Saeed Al Falasi told Zawya Projects that the emirate will abide by and work with the Ethical Charter of Development and Use of AI, which the UAE cabinet announced on Monday.

DCAI was launched in June 2023 to position Dubai as a world leader in adopting AI in public sector work.

According to a report by the official news agency WAM, the charter comprises 12 principles aimed at preserving the respect of human values and ensuring fair and safe treatment for all members of society. Key principles include ensuring all AI systems comply with the highest safety standards and developing AI technologies responsibly to be inclusive and accessible to all.

Speaking on the sidelines of the AI Retreat event in Dubai on Tuesday, Al Falasi highlighted data governance as a key concern and a crucial building block for successful AI adoption. He noted the event facilitated discussions between government entities, academia, and the private sector to ensure responsible data practices.

"The team is now consolidating all their notes, trying to understand what the actual plan for Dubai would be," he said.

Al Falasi underlined that unless a framework turns into a law, nobody will abide by it.

He said: "This is exactly where we're heading toward. We believe that in order for the city to excel in the adoption of AI, we need to make sure that we hone our skills when it comes to data."

While he didn't commit to specific timelines, the DCAI director said one could expect "something very soon."

"Dubai tends to move really quickly; it is part of our DNA and the way that we operate," he noted, adding that the government is committed to a collaborative approach which involves the private and other sectors.

"So definitely in the next period, you will see multiple announcements specifically for AI," said Al Falasi.

He pointed out that government departments in Dubai are attuned to working together to increase the quality of the people.

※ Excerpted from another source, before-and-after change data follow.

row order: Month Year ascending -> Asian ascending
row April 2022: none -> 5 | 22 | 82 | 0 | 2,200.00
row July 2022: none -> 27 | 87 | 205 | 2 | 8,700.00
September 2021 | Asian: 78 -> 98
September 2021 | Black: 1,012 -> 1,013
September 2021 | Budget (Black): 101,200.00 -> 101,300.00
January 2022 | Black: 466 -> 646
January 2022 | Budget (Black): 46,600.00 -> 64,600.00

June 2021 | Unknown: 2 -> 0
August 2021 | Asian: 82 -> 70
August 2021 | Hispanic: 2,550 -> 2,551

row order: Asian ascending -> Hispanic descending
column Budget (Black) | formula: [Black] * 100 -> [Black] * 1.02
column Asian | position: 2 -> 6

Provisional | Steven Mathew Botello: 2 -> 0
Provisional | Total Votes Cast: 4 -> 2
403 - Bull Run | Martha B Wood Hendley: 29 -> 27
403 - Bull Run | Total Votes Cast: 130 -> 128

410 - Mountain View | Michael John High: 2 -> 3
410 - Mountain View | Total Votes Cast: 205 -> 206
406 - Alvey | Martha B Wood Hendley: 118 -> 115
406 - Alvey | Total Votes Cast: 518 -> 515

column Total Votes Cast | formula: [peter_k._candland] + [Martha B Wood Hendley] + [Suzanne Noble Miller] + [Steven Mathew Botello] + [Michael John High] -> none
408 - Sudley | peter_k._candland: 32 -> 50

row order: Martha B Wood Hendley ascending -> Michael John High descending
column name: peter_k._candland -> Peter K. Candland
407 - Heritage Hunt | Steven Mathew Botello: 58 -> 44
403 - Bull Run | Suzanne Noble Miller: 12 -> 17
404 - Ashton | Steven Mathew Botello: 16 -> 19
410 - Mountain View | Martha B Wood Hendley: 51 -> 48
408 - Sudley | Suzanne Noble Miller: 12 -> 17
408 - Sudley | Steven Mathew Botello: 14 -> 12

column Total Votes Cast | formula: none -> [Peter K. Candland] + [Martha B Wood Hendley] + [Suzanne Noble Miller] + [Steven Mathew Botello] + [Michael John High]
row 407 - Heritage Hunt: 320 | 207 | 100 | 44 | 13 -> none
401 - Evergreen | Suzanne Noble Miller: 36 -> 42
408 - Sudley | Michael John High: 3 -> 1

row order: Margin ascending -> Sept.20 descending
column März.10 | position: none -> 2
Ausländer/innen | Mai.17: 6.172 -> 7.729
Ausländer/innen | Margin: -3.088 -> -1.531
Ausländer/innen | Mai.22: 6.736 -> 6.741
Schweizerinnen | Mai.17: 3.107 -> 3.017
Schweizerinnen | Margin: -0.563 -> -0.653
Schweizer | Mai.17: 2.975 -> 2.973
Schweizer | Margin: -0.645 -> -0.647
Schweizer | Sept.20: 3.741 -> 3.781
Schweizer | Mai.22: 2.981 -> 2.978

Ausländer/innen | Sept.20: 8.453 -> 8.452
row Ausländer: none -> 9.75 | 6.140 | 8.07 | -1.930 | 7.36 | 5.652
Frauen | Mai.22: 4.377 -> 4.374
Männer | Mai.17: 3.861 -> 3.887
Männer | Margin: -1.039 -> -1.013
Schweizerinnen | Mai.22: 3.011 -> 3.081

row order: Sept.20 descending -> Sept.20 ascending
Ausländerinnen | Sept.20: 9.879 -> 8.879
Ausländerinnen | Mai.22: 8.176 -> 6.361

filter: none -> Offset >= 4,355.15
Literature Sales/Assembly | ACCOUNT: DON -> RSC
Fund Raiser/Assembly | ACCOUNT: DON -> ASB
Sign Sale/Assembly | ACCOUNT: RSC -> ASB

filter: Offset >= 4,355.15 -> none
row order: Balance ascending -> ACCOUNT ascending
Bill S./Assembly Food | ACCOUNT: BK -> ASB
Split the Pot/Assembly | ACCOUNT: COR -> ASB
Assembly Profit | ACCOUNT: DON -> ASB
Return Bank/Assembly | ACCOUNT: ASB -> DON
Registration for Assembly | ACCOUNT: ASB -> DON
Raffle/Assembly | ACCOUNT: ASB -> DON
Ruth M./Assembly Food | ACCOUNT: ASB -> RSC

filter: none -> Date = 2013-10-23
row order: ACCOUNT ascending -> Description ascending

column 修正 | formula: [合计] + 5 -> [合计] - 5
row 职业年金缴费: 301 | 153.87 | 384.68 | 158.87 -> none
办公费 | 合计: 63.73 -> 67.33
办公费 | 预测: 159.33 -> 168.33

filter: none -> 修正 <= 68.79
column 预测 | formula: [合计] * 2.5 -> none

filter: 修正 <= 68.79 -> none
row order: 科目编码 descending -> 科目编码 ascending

"For example, in May last year, we launched a cohort for adopting generative AI specifically for government services. Before we knew it, we had 33 government entities involved, so we brought them together in one place to collaborate. Having them all on the same table so that each one knows what the other is doing, is really the kind of autonomy that we want for the city."

Al Falasi said the recent appointment of Chief AI Officers across various government departments further emphasises Dubai's commitment to AI leadership. On Sunday, Sheikh Hamdan bin Mohammed bin Rashid Al Maktoum, Crown Prince of Dubai and Chairman of the Executive Council of Dubai, announced that the emirate will have 22 Chief AI Officers across various government entities to spearhead specialised plans and programmes in the field of AI and advanced technology.

"That kind of grouping is actually what would move the city in terms of a smart city. At the end of the day, Dubai will not adopt any sort of technology unless it impacts the quality of people in the city."

Dubai's Universal Blueprint for Artificial Intelligence, announced in April, seeks to accelerate the adoption of AI applications to achieve the targets of the Dubai Economic Agenda D33 by contributing 100 billion UAE dirhams annually to emirate's economy through the digital economy and increasing productivity by 50 percent through the adoption of innovative digital solutions. 

AI Retreat 2024 drew participation from over 2,500 decision-makers, AI experts, and industry leaders, and major technology companies such as Microsoft, IBM, Google, Amazon, Oracle, SAP, Nvidia, and Samsung.